== THE INPUT ==
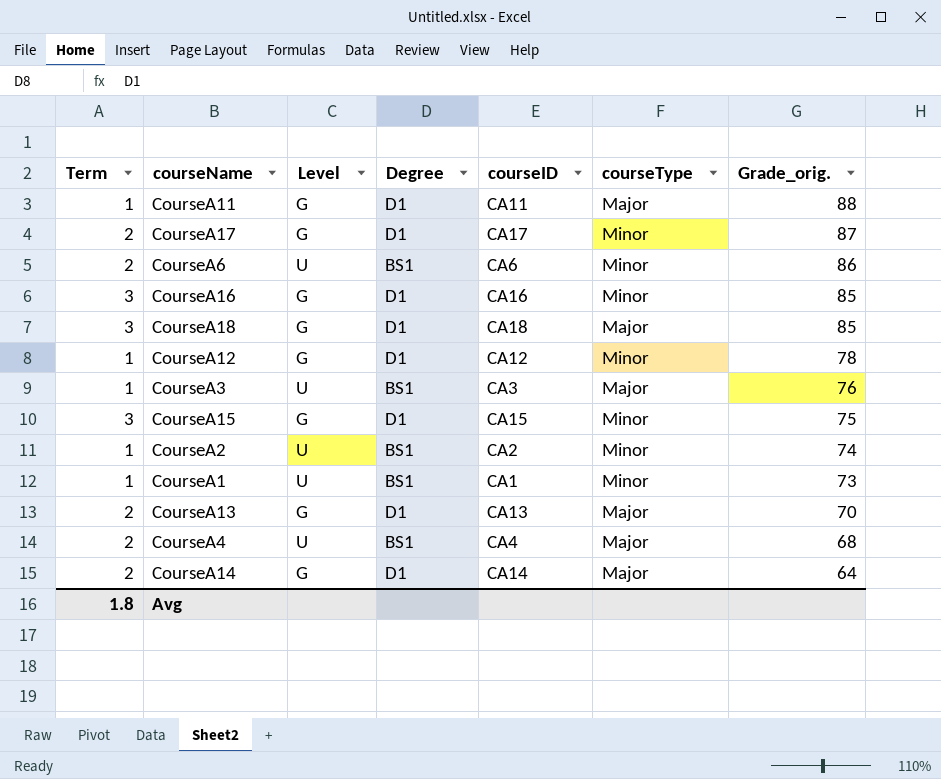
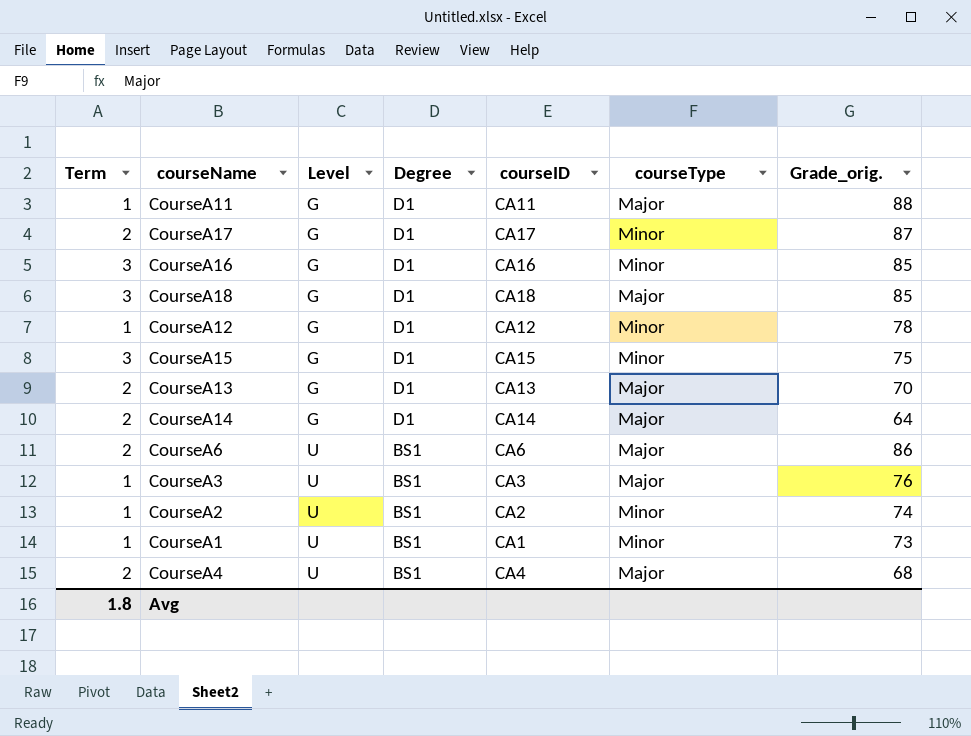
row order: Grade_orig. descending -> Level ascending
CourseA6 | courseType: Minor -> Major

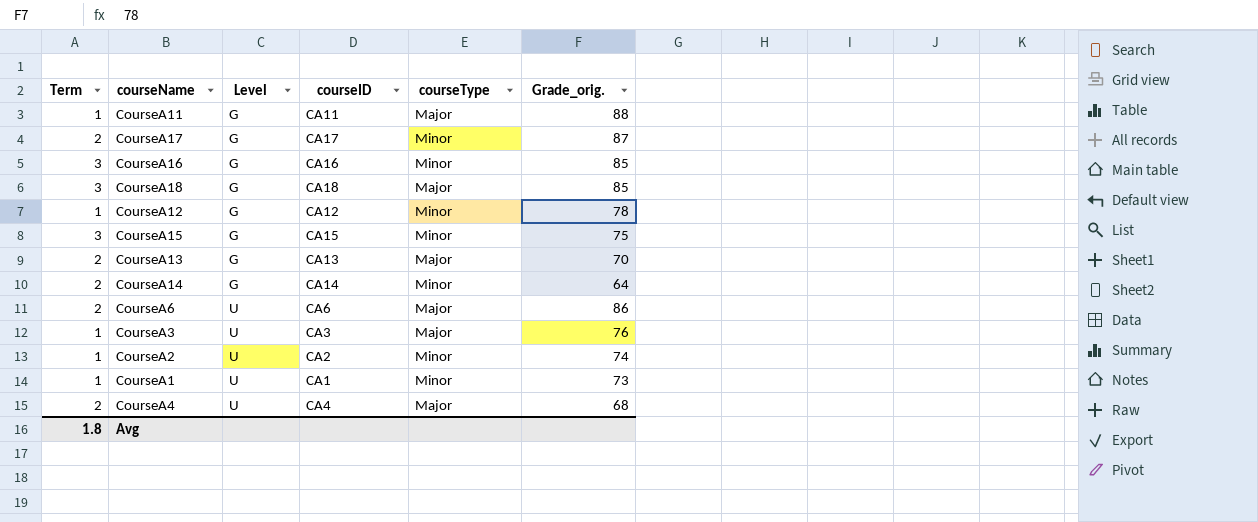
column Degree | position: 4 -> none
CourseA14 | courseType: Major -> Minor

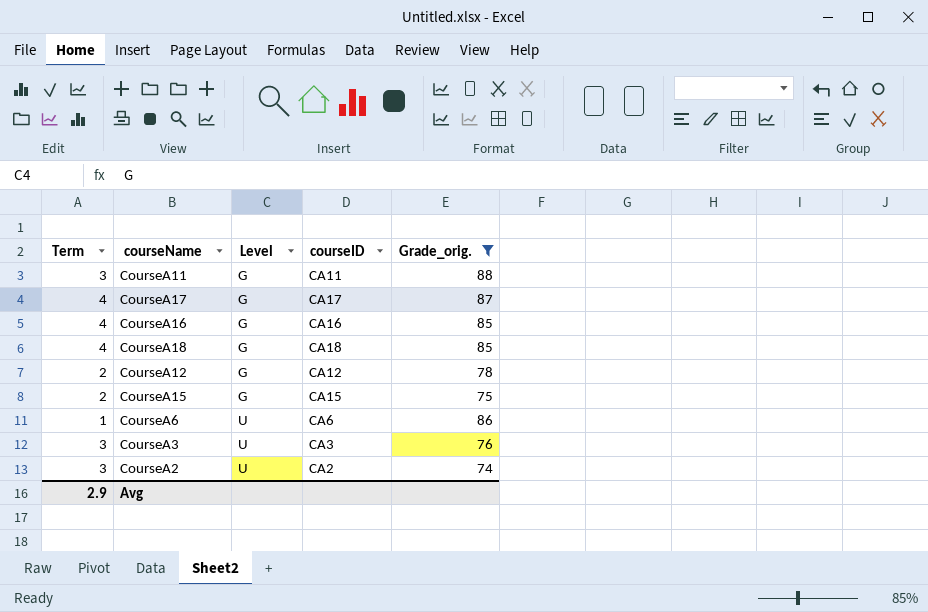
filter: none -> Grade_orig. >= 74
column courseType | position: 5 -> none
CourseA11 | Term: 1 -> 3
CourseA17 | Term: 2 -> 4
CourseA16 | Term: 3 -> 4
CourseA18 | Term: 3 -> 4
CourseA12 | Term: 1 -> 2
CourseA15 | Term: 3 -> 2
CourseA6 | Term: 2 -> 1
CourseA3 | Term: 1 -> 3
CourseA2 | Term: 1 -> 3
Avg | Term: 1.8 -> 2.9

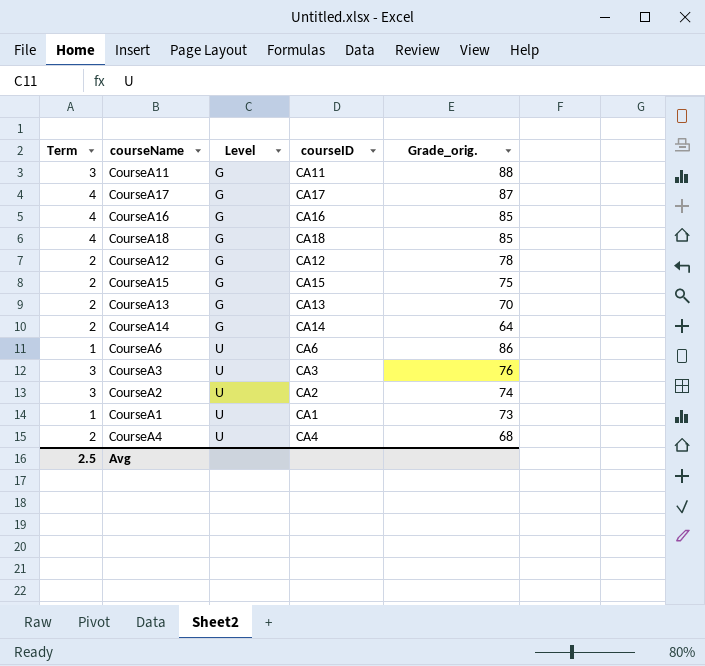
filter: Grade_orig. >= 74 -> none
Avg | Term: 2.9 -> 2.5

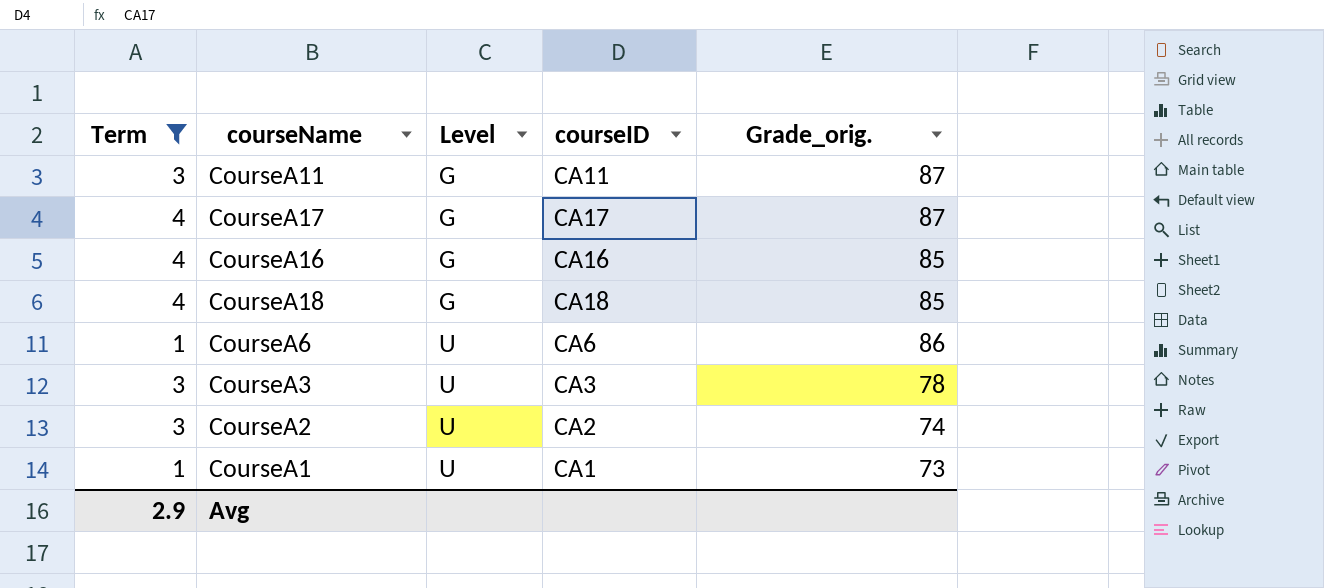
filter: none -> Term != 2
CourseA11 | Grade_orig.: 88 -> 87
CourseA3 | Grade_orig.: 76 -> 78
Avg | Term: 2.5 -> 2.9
===
== THE INPUT ==
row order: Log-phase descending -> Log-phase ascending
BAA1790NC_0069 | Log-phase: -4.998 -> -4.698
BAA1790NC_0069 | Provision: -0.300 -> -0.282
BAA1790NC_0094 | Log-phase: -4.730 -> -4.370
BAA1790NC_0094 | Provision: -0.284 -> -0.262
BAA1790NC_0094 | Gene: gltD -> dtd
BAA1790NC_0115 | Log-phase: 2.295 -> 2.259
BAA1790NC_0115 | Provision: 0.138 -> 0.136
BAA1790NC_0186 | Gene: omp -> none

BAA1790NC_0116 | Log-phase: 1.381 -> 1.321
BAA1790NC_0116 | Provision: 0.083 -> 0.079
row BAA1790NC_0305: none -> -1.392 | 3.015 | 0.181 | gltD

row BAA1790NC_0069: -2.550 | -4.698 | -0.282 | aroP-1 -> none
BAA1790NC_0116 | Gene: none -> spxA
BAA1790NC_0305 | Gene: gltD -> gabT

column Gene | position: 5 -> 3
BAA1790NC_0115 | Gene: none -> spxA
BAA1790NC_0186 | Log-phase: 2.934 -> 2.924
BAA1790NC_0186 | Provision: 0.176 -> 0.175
===
§ WHAT IS NEEDED:
Work out how many lines in the records hold the word "position", and answer with that number alone.

§ WRITTEN ANSWER:
3